His father was Joachim Kornreich-Korowicz (a native of Malinówka, also lived in Vienna, Kraków and Lublin, where he was murdered by German soldiers at the beginning of the First World War. He studied in Munich and Strasbourg. Before 1918, he published under the name Dr. Henryk Kornreich. During the First World War, he served as an officer in the Austro-Hungarian Army and, after Polish independence, in the Polish Army, during the Polish-Soviet War, on the Volhynia front. He worked for several years at Bank Polski in Warsaw. After his marriage to Olga Pawłowska, a colleague and noblewoman from Bukovina, he lived in Lwów.

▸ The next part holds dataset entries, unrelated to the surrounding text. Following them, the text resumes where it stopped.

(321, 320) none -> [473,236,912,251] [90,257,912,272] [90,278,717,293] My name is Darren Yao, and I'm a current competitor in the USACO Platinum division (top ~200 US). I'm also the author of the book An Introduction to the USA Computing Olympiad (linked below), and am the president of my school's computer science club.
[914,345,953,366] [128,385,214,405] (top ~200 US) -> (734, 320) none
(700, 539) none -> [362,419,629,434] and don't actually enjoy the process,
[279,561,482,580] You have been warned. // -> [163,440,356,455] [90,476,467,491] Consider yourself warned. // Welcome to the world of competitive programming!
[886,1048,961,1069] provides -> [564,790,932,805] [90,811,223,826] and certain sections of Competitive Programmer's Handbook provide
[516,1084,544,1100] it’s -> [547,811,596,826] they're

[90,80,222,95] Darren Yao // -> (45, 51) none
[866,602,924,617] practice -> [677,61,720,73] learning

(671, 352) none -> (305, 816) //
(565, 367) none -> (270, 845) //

From 1924, he lectured (subjects included treasury finance, banking policy, and social insurance) at the Academy of Foreign Trade in Lwów. From 1927, he worked there as associate professor, from 1931 as full professor, and, in addition, from 1931–1939, he was the rector. He continued to lecture during the Soviet occupation of Lwów (1939–1941), when the Academy of Foreign Trade was transformed into the Lwów State Institute of Soviet Trade.

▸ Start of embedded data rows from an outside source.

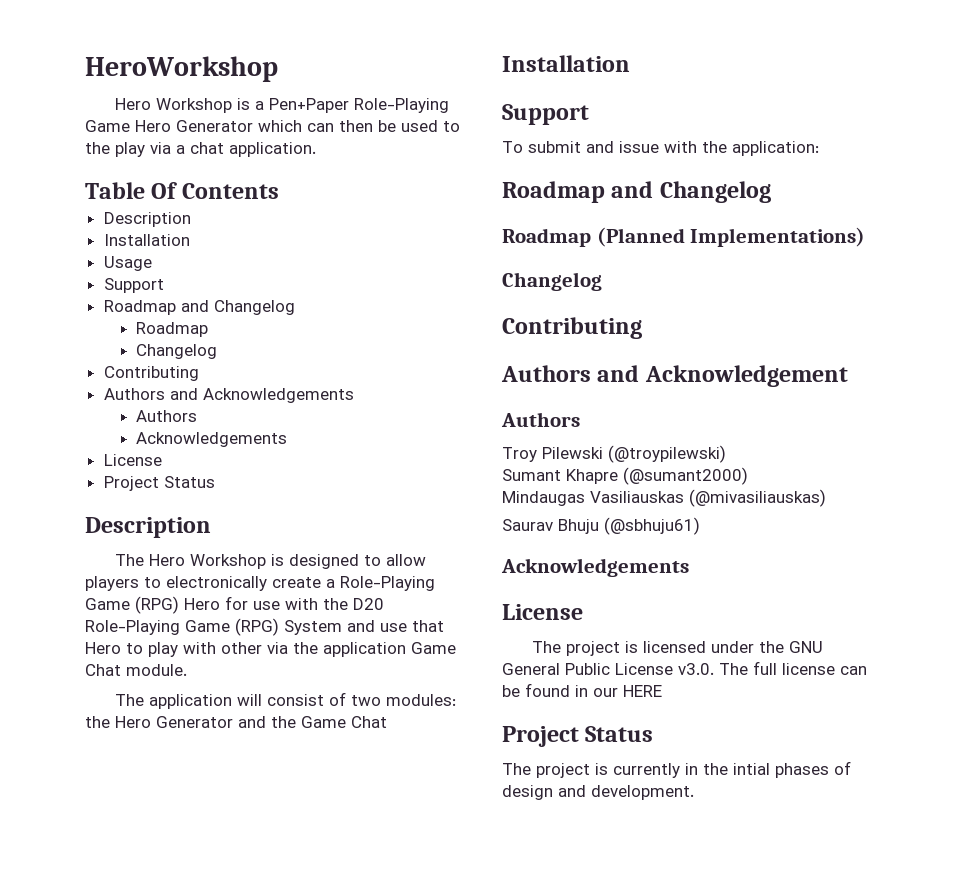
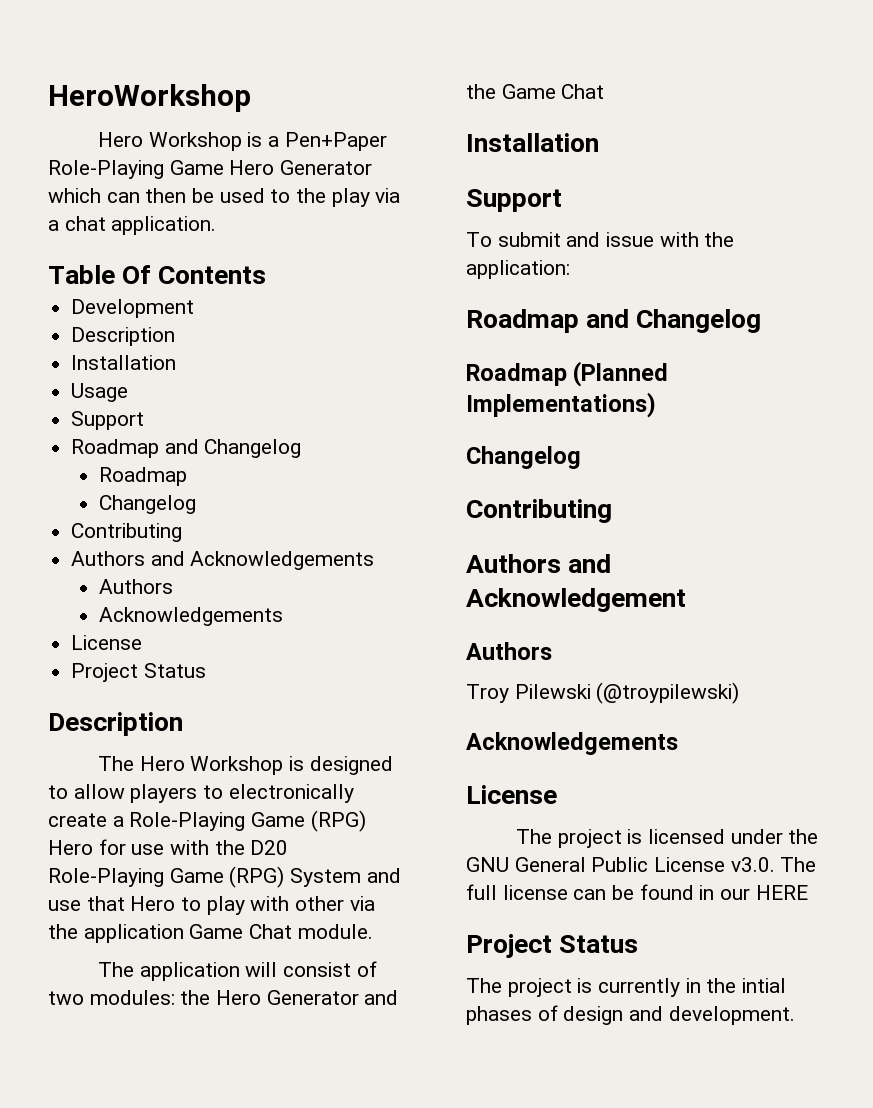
(279, 191) none -> [71,299,195,318] // Development
[502,467,748,485] [502,489,826,507] [502,517,700,535] // Sumant Khapre (@sumant2000) // Mindaugas Vasiliauskas (@mivasiliauskas) // Saurav Bhuju (@sbhuju61) -> (740, 693) none

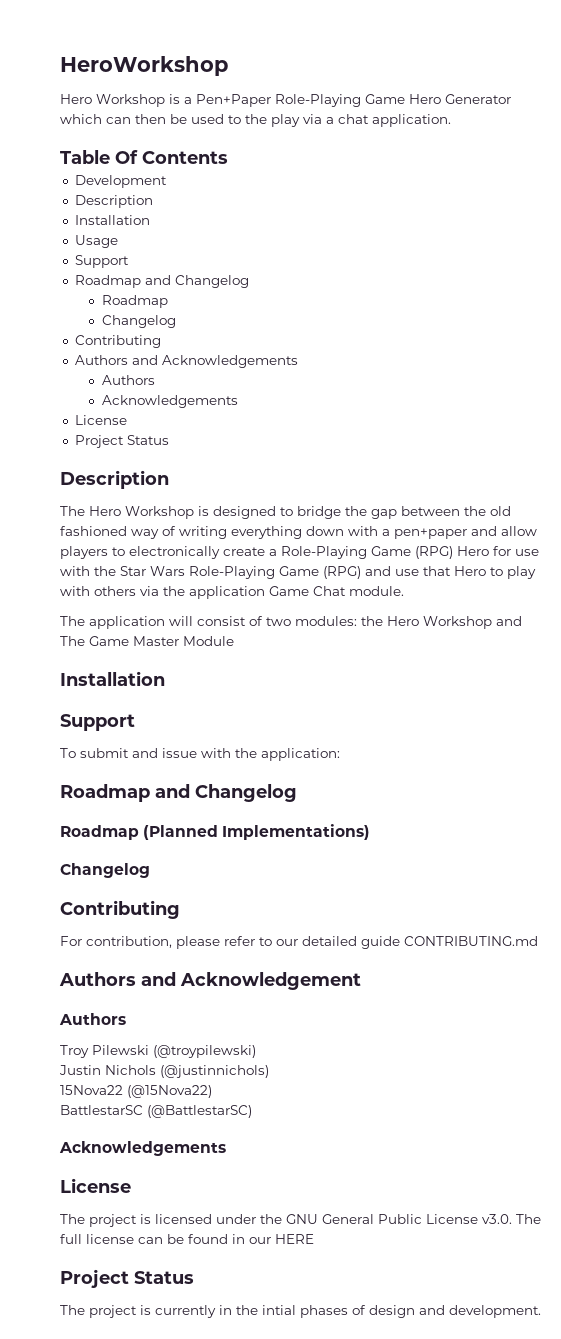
(68, 792) none -> [297,506,511,519] [60,526,497,539] bridge the gap between the old fashioned way of writing everything down with a pen+paper and
[250,840,289,855] [48,866,362,888] D20 Role-Playing Game (RPG) System -> [120,566,361,579] Star Wars Role-Playing Game (RPG)
[295,896,345,911] other -> [94,586,136,596] others
[266,990,399,1005] [466,84,605,99] Generator and the Game Chat -> [423,616,522,629] [60,636,234,646] Workshop and The Game Master Module
(612, 511) none -> [60,936,538,949] // For contribution, please refer to our detailed guide CONTRIBUTING.md
(740, 693) none -> [59,1065,269,1078] [60,1085,212,1098] [60,1105,252,1118] // Justin Nichols (@justinnichols) // 15Nova22 (@15Nova22) // BattlestarSC (@BattlestarSC)

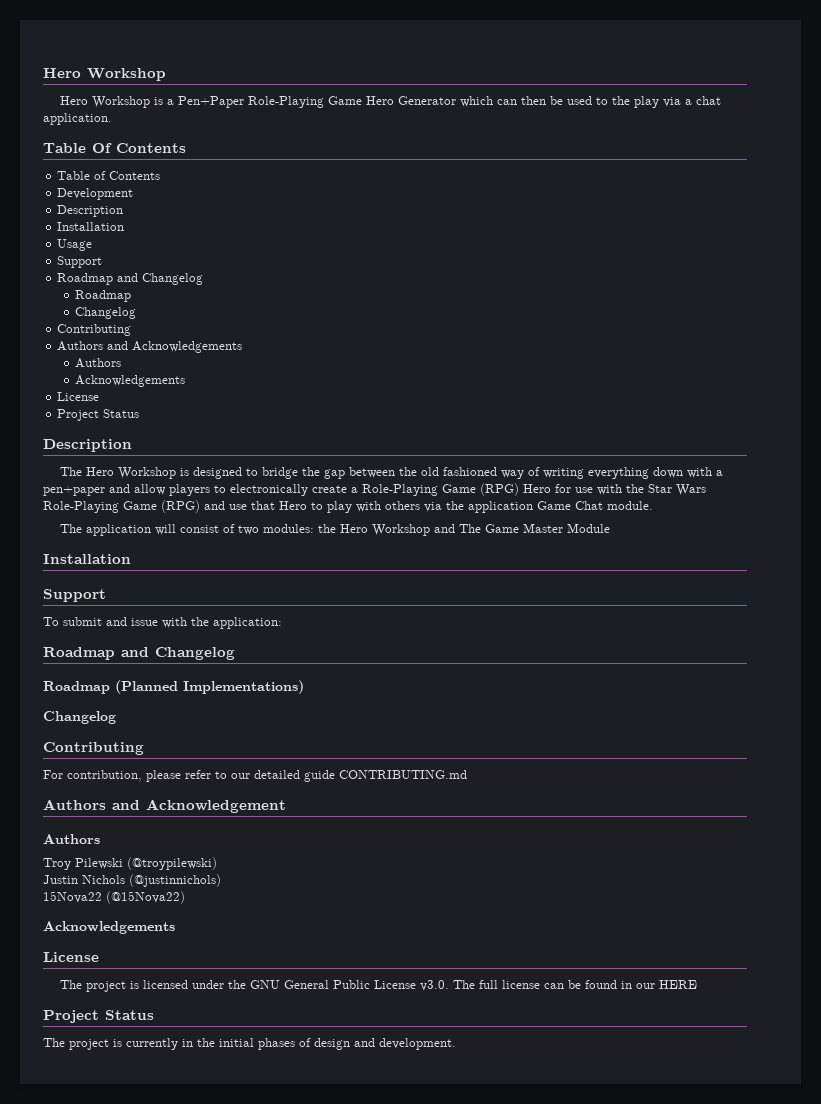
[60,56,228,76] HeroWorkshop -> [43,68,166,81] Hero Workshop
(228, 157) none -> [57,171,161,180] // Table of Contents
[60,1105,252,1118] // BattlestarSC (@BattlestarSC) -> (185, 897) none
[262,1305,296,1315] intial -> [219,1038,254,1047] initial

On July 11, 1941, he was arrested by the Gestapo, and murdered, probably the following day, in what became known as the Massacre of Lwów professors.

He had one son, Wojciech Antoni Korowicz (born 1926), who, after the death of his father, joined the Home Army, during winter 1943/44. He served in the 14th Regiment of Jazlowiec Uhlans, under Dragan Sotirovic – Draża. He fought in Operation Tempest in Lwów, and, later, on the San River. In July 1945, together with soldiers of the 14th Regiment, he managed to reach Italy, where his unit was incorporated into the II Corp. He emigrated to England, and later to Ireland.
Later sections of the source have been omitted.